§ **What needs to be done**: Go through the entries below and say how many lines contain the string "predictors"; write only that number.

§ **Dataset**:
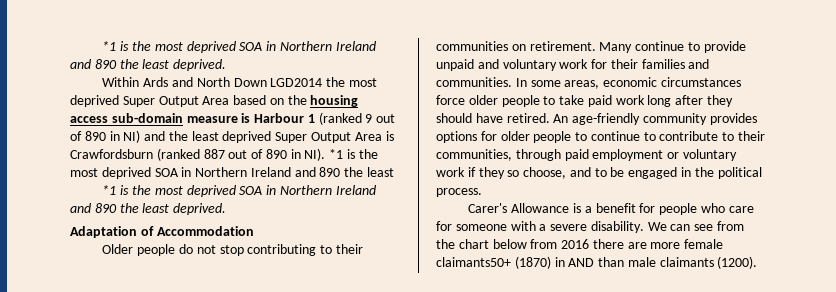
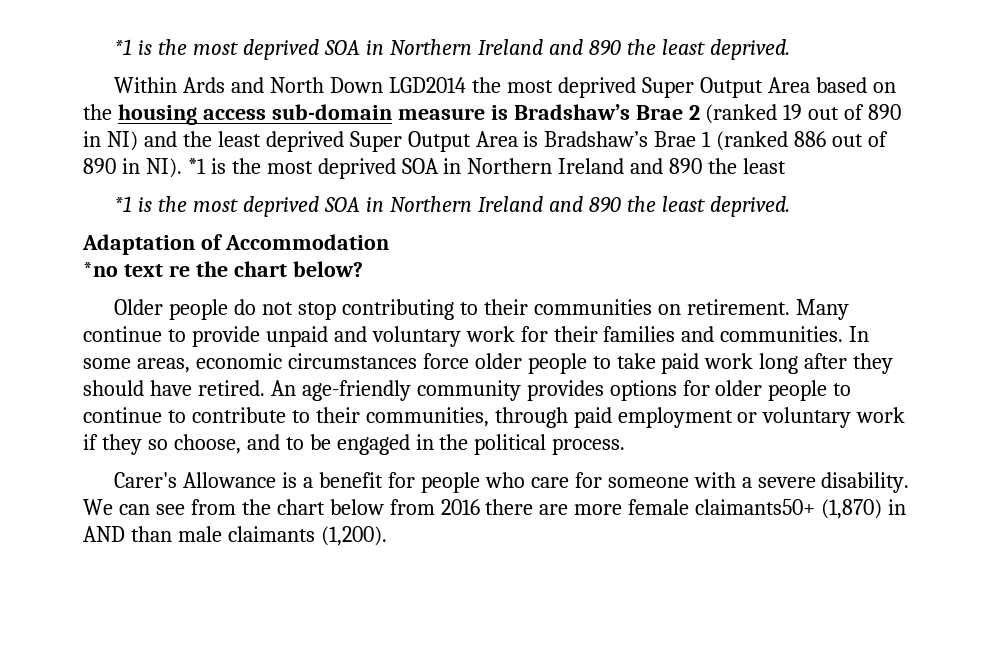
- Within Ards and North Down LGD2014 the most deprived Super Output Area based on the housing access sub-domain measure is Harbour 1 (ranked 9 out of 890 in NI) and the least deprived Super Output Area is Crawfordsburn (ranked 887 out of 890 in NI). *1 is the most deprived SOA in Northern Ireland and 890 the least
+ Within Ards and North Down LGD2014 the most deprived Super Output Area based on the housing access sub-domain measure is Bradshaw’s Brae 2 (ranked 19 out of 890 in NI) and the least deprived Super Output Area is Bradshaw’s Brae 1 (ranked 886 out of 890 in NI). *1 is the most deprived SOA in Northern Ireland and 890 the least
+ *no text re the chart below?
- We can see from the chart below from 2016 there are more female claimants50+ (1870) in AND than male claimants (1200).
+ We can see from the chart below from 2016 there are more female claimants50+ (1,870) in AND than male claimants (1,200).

--

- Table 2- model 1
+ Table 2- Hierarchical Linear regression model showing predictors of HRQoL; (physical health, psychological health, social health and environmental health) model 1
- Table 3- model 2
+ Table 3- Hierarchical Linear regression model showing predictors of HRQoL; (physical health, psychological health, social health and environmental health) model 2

§ **Task solution**: 2